#### Records provided
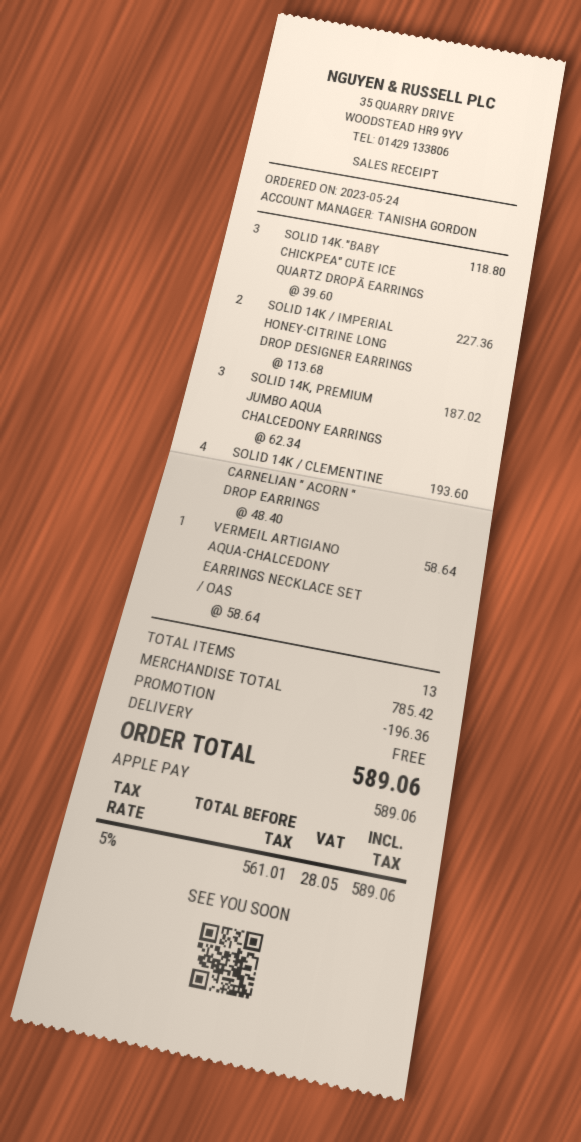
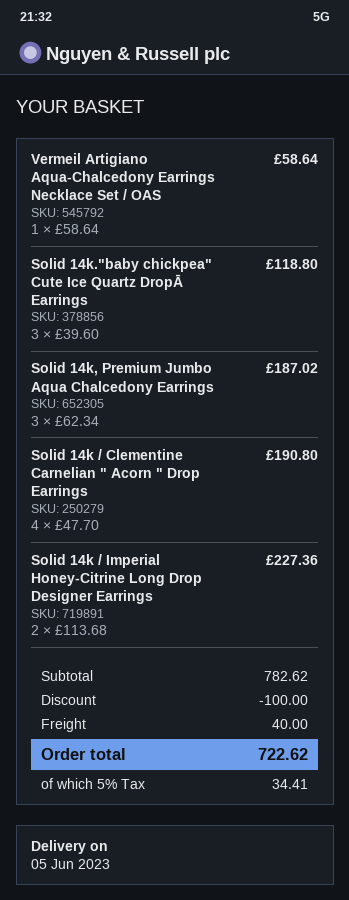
SOLID 14K / CLEMENTINE CARNELIAN " ACORN " DROP EARRINGS: 4 x 48.40 = 193.60 -> 4 x 47.70 = 190.80
subtotal: 785.42 -> 782.62
discount: 196.36 -> 100.00
shipping: 0.00 -> 40.00
tax: 5% = 28.05 -> 5% = 34.41
total: 589.06 -> 722.62

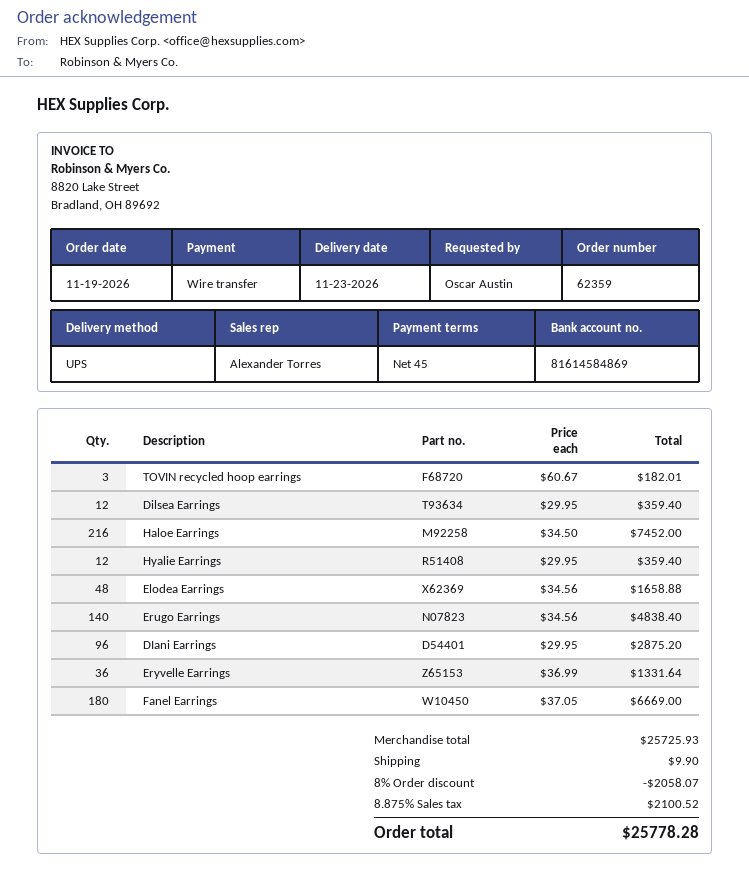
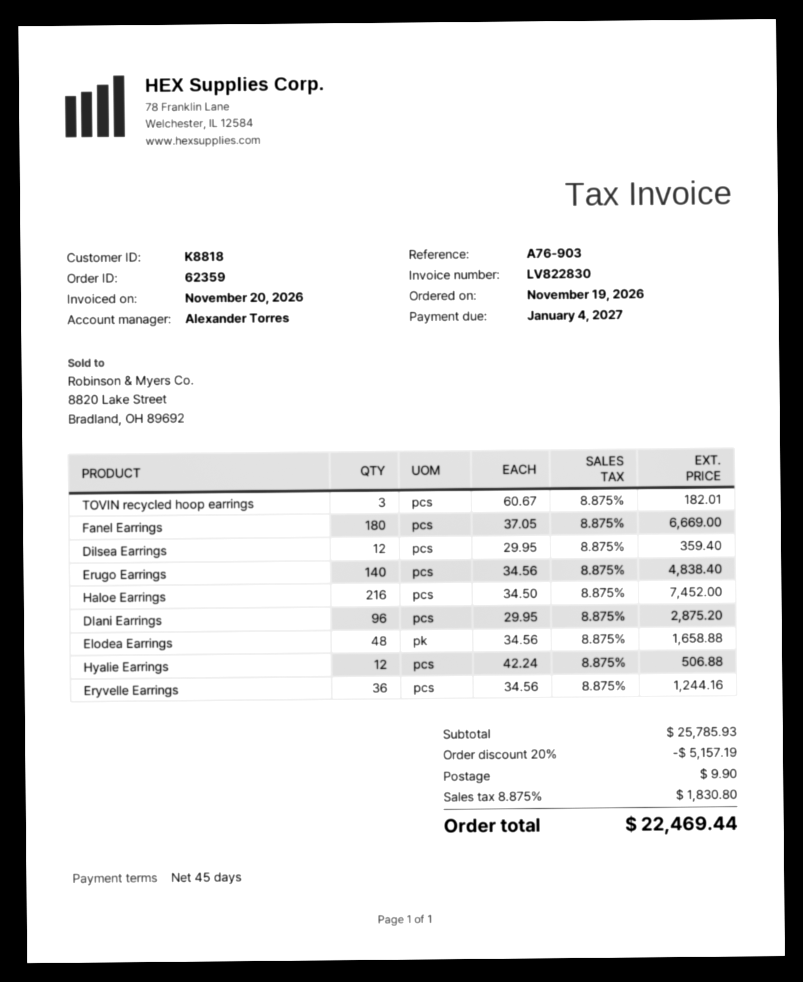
Hyalie Earrings: 12 x 29.95 = 359.40 -> 12 x 42.24 = 506.88
Eryvelle Earrings: 36 x 36.99 = 1331.64 -> 36 x 34.56 = 1244.16
subtotal: 25725.93 -> 25785.93
discount: 8% = 2058.07 -> 20% = 5157.19
tax: 8.875% = 2100.52 -> 8.875% = 1830.80
total: 25778.28 -> 22469.44

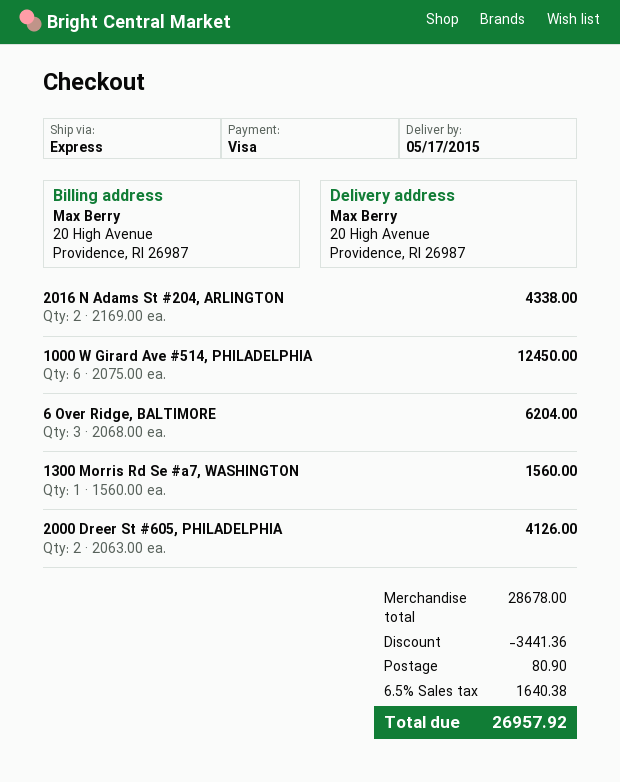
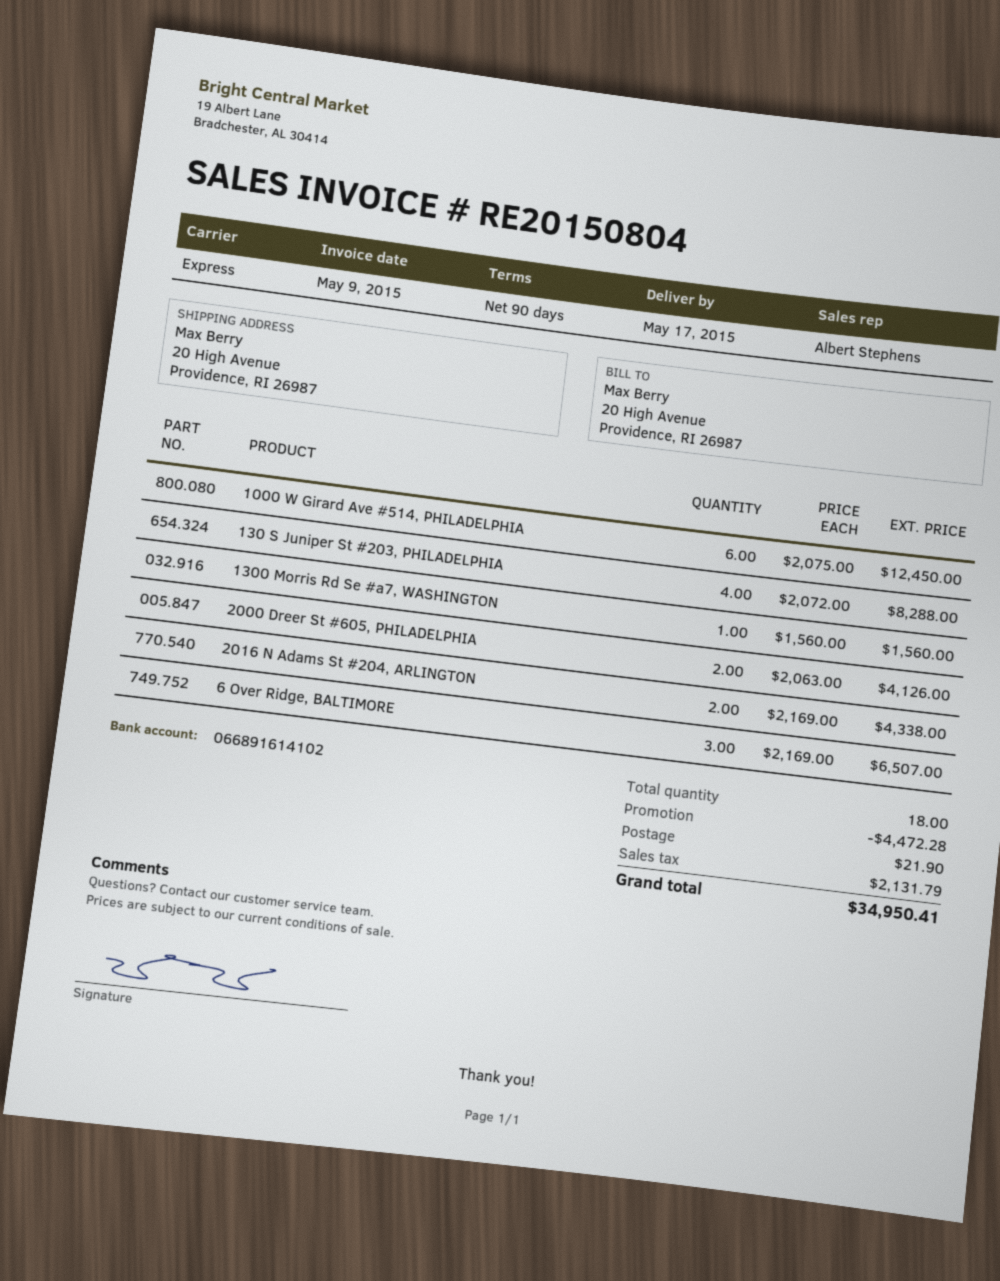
6 Over Ridge, BALTIMORE: 3 x 2068.00 = 6204.00 -> 3 x 2169.00 = 6507.00
130 S Juniper St #203, PHILADELPHIA: none -> 4 x 2072.00 = 8288.00
discount: 3441.36 -> 4472.28
shipping: 80.90 -> 21.90
tax: 1640.38 -> 2131.79
total: 26957.92 -> 34950.41

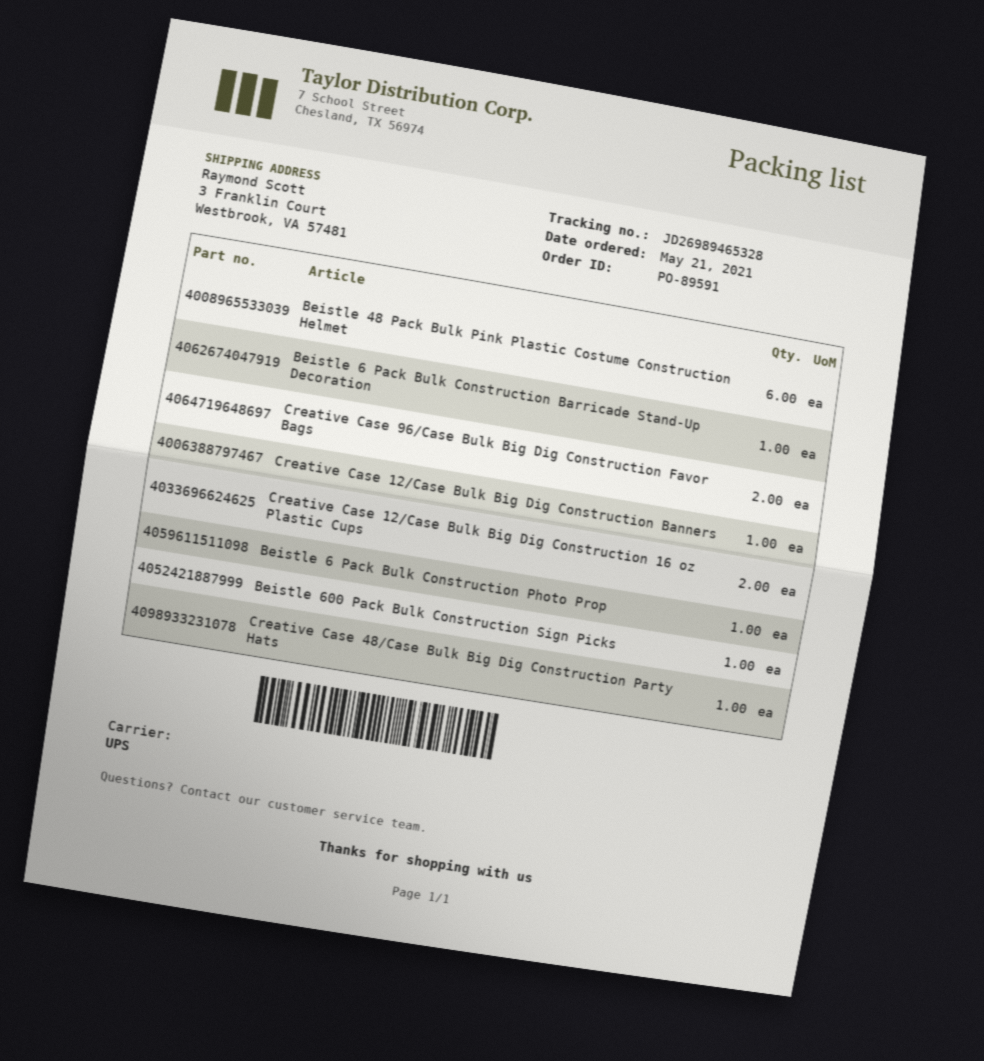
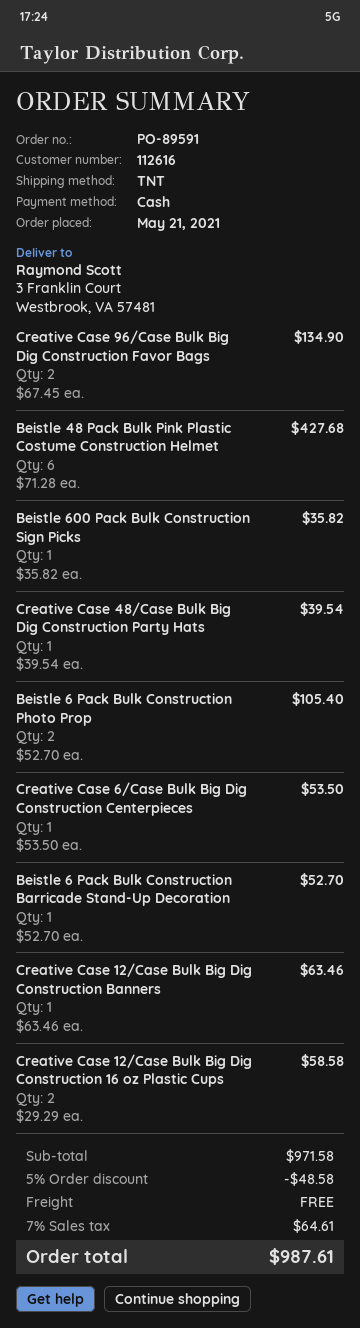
shipping method: UPS -> TNT
Beistle 6 Pack Bulk Construction Photo Prop: 1 -> 2
Creative Case 6/Case Bulk Big Dig Construction Centerpieces: none -> 1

#### Instructions to follow
Having located the line with "shipping: 0.00 -> 40.00", transcribe exactly and only the lines from it to the final line of the material, skipping the pictures.

#### Task solution
shipping: 0.00 -> 40.00
tax: 5% = 28.05 -> 5% = 34.41
total: 589.06 -> 722.62

Hyalie Earrings: 12 x 29.95 = 359.40 -> 12 x 42.24 = 506.88
Eryvelle Earrings: 36 x 36.99 = 1331.64 -> 36 x 34.56 = 1244.16
subtotal: 25725.93 -> 25785.93
discount: 8% = 2058.07 -> 20% = 5157.19
tax: 8.875% = 2100.52 -> 8.875% = 1830.80
total: 25778.28 -> 22469.44

6 Over Ridge, BALTIMORE: 3 x 2068.00 = 6204.00 -> 3 x 2169.00 = 6507.00
130 S Juniper St #203, PHILADELPHIA: none -> 4 x 2072.00 = 8288.00
discount: 3441.36 -> 4472.28
shipping: 80.90 -> 21.90
tax: 1640.38 -> 2131.79
total: 26957.92 -> 34950.41

shipping method: UPS -> TNT
Beistle 6 Pack Bulk Construction Photo Prop: 1 -> 2
Creative Case 6/Case Bulk Big Dig Construction Centerpieces: none -> 1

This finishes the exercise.